CHAPTER SIXTEEN
Neural Net God
Jenner’s new task was technically more challenging than Project Dagger had been. Monocle consumed her and her dedicated staff, but she still continued extracurricular hacking. The system manager had terminated her access at the system manager level at the end of Dagger. She then complained to the Asp that this might slow down her progress on the new project, which was more complex and just as critical as Dagger. He granted her the desired access once more.
She kept her notes all on paper now instead of in an electronic notebook, cross-referencing decisions and actions taken by the system manager. Certain decisions began to attract her attention, like those that appeared illogical or to override certain operating principles. Most decisions she analyzed resulted from such a complex or obscure data set that she was unable to judge the merit. Some notable exceptions, however, puzzled her because she couldn’t trace the erroneous data back to a specific person.

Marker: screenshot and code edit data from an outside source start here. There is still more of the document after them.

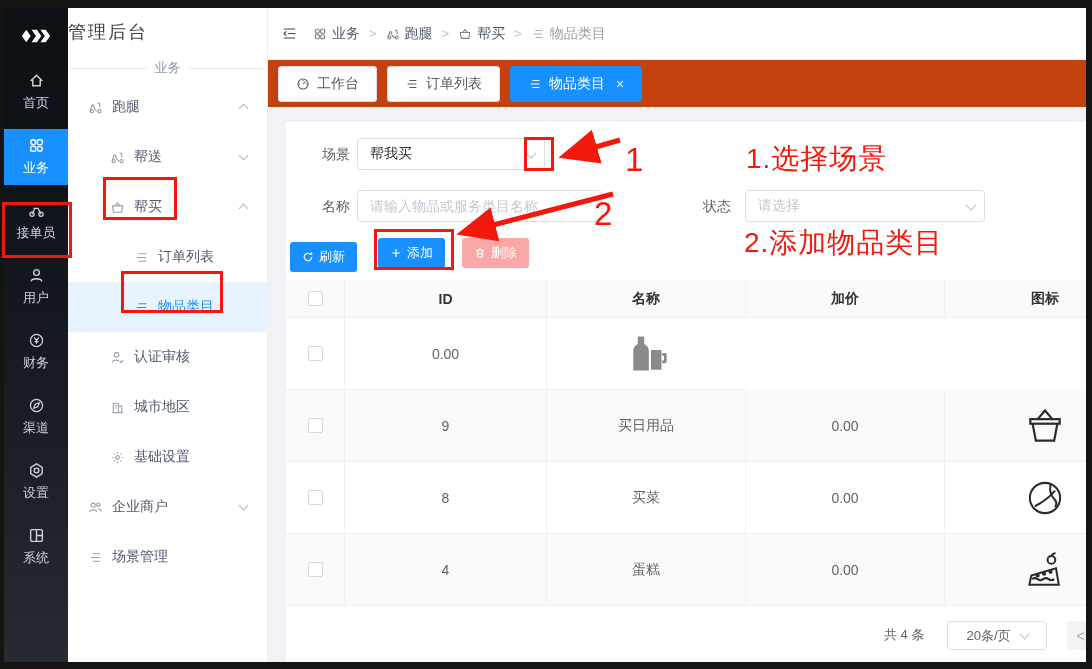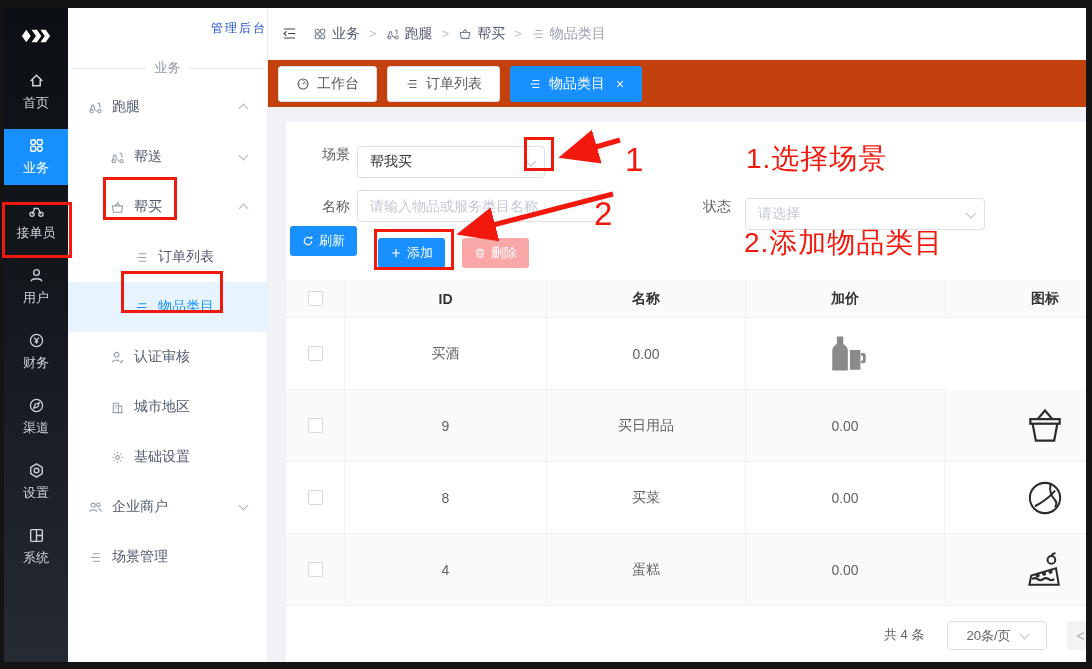--- a/index.html
+++ b/index.html
@@ -26,8 +26,8 @@
   
   .side-menu { width:200px; flex:0 0 200px; background:#fff;
     border-right:1px solid #eceef1; position:relative; }
-  .sm-title { padding-top:12px; height:46px; text-align:right;
-    font-size:12px; color:#1d4ed8; letter-spacing:2px; font-weight:500; }
+  .sm-title { padding-top:12px; height:46px; text-align:left;
+    font-size:18px; color:#404040; letter-spacing:2px; font-weight:500; }
   .sm-divider { display:flex; align-items:center; gap:8px; height:20px;
     margin:4px 0 4px 0; color:#8c97a5; font-size:13px; padding:0 2px; }
   .sm-divider:before,.sm-divider:after { content:""; flex:1; height:1px; background:#e8eaee; }

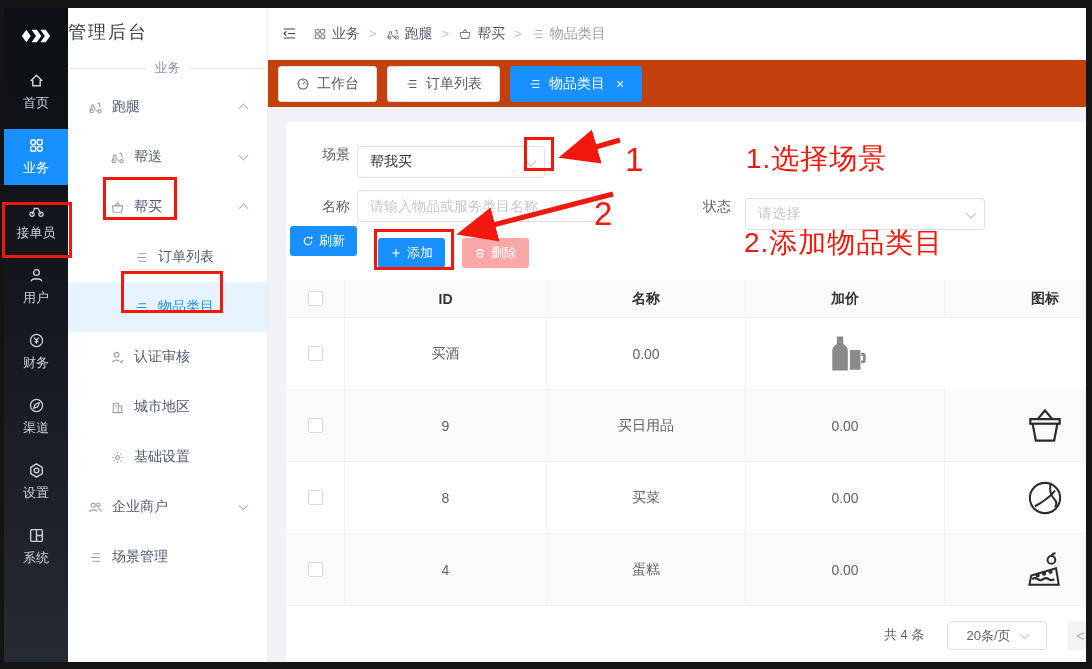--- a/index.html
+++ b/index.html
@@ -73,7 +73,7 @@
   .flabel { position:absolute; font-size:14px; color:#606266; line-height:32px; }
   .sel { position:absolute; height:32px; border:1px solid #dcdfe6; border-radius:4px;
     background:#fff; display:flex; align-items:center; padding:0 28px 0 12px;
-    font-size:14px; color:#333; cursor:pointer;margin-top:8px; }
+    font-size:14px; color:#333; cursor:pointer; }
   .sel .ph { color:#c3c8d2; }
   .sel .sel-arrow { position:absolute; right:9px; top:12px; width:8px; height:8px;
     border-right:1.4px solid #c0c4cc; border-bottom:1.4px solid #c0c4cc;

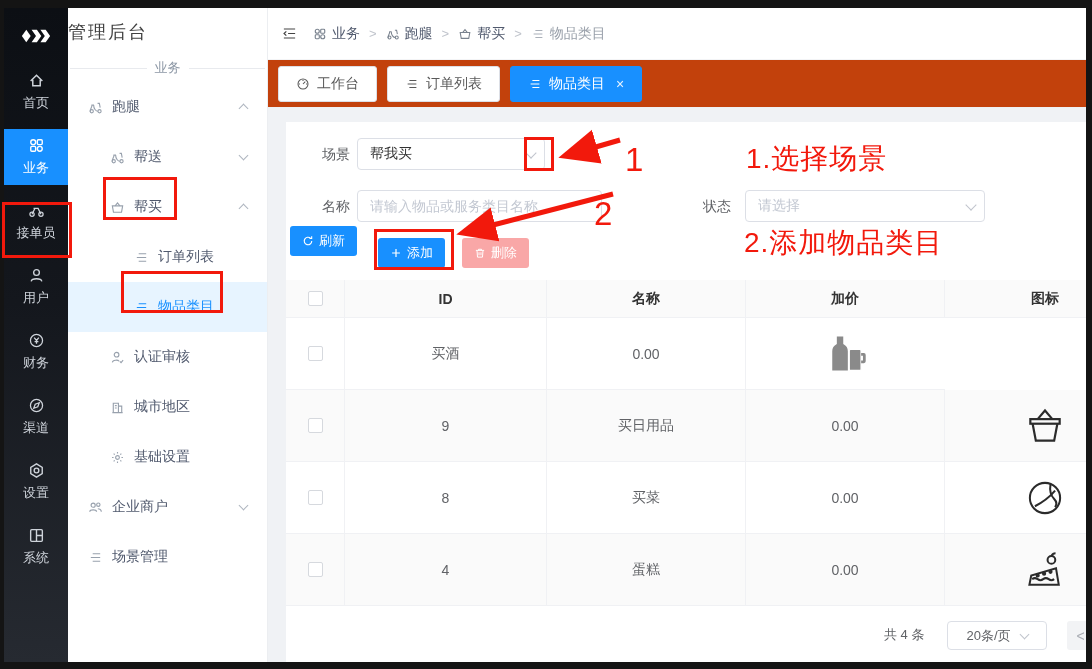--- a/index.html
+++ b/index.html
@@ -415,7 +415,7 @@
           <i class="sel-arrow"></i>
         </div>
 
-        <button class="btn primary" style="left:4px;top:104px;">
+        <button class="btn primary" style="left:4px;top:120px;">
           <svg viewBox="0 0 16 16">
               <g stroke="currentColor" fill="none" stroke-width="1.5">
                 <path d="M13 8a5 5 0 1 1-1.5-3.6M12.9 1.7v3h-3"></path>

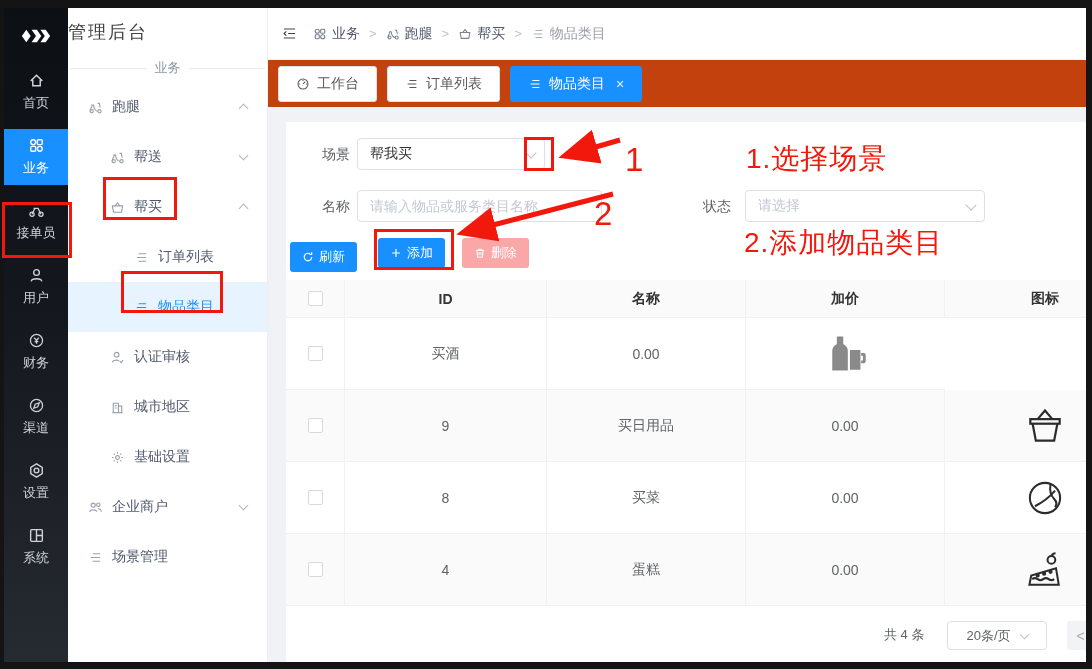--- a/index.html
+++ b/index.html
@@ -453,7 +453,6 @@
             <div>
                 <span class="cb"></span>
               </div>
-            <div>买酒</div>
             <div>0.00</div>
             <div class="rowicon">
               <svg viewBox="0 0 48 48">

COPE’s style of management put the computer at the core of every operations decision. Conclusions depended on an elaborate system of decision criteria driven by policies that had been translated into a nightmare of mathematical algorithms.

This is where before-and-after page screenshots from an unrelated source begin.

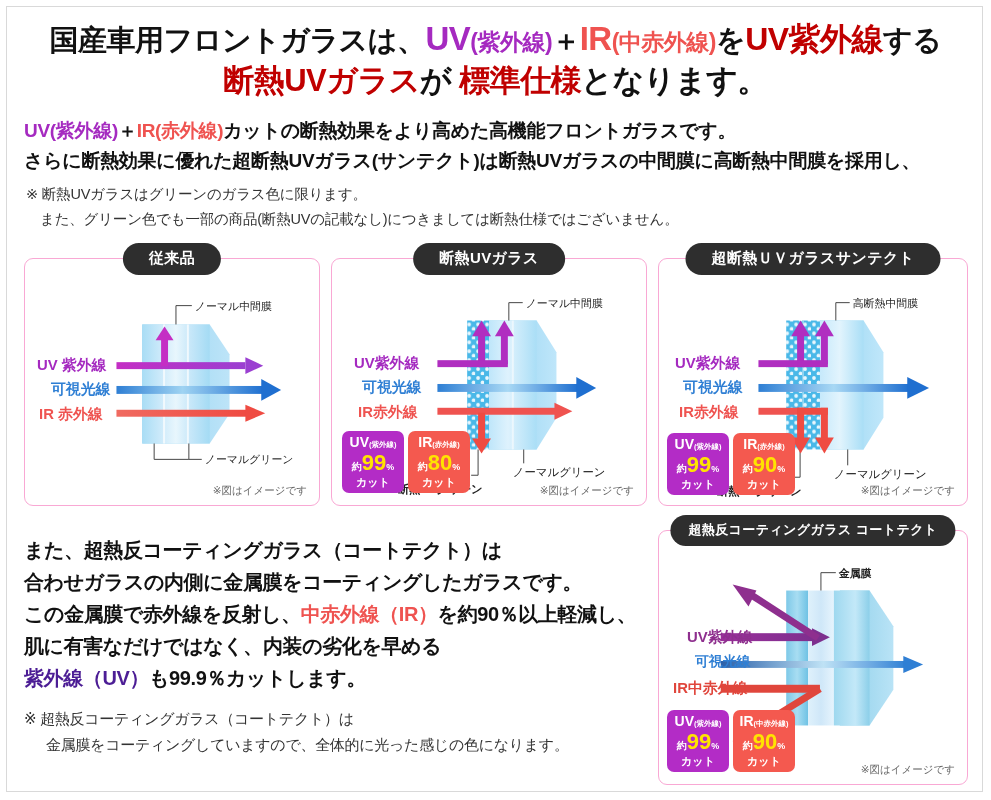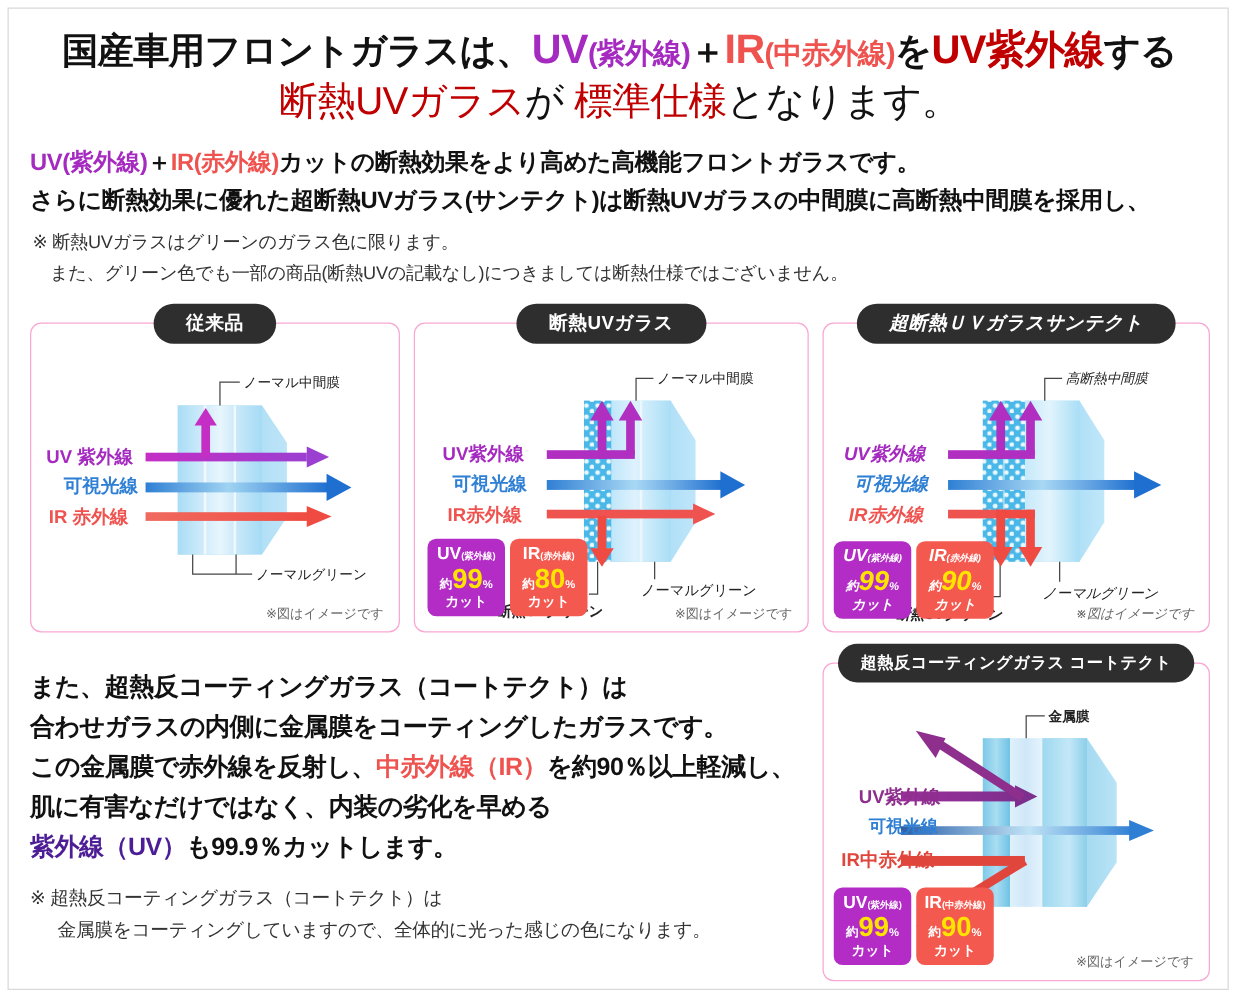--- a/index.html
+++ b/index.html
@@ -25,7 +25,7 @@
   }
   .hl-line{white-space:nowrap;}
   .hl1{font-size:29px;font-weight:bold;letter-spacing:-0.5px;}
-  .hl2{font-size:31px;font-weight:normal;letter-spacing:-0.5px;}
+  .hl2{font-size:31px;font-weight:bold;letter-spacing:-0.5px;}
   .t-black{color:#111111;}
   .t-darkred{color:#c00000;}
   .hl-uv{font-size:33px;font-weight:bold;color:#a52ac0;}

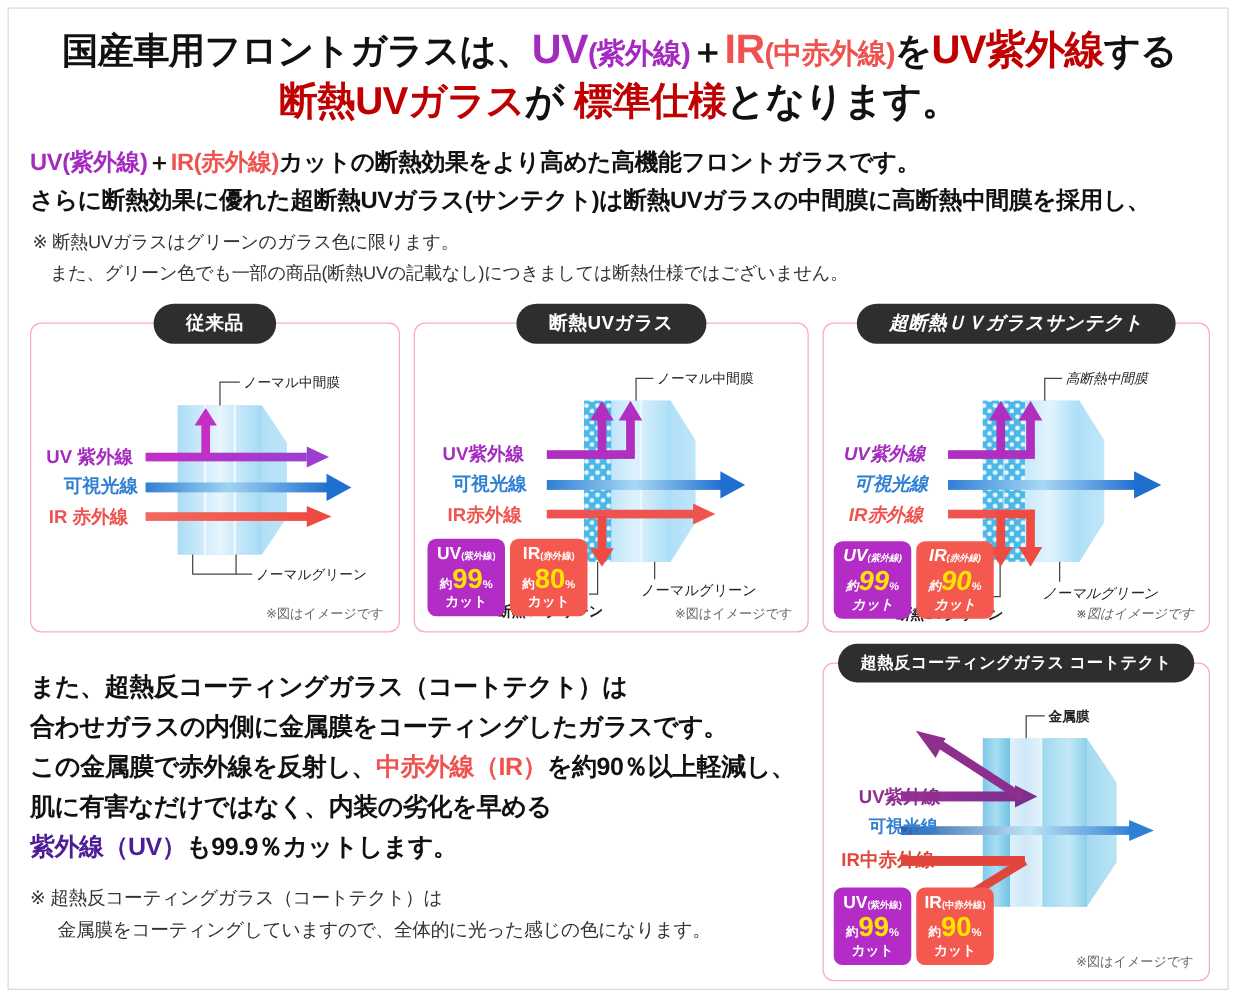--- a/index.html
+++ b/index.html
@@ -284,7 +284,7 @@
   <div class="card-foot">※図はイメージです</div>
 </div>
 
-<div class="card" style="left:658px;top:258px;width:310px;height:248px;font-style:italic;">
+<div class="card" style="left:658px;top:258px;width:310px;height:248px;">
   <div class="card-tab">超断熱ＵＶガラスサンテクト</div>
 
   <svg class="diagram" viewBox="0 0 310 248">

This set of policies not only drove the decisions, but also automatically generated new decision criteria or revised old ones as the environment required. This was the innovative, and many said high-risk, part of COPE’s automated management system. Many managers at COPE called this a foolish dependence on an uncontrollable machine. Having a machine interpret and apply existing policies, they said, was risky enough. But empowering a machine to modify the policies themselves, or even to institute new ones, was the ultimate foolishness. The young PhDs, however, all educated in new-wave management science at the country’s leading universities, carried the day. This was COPE’s “window on the future.”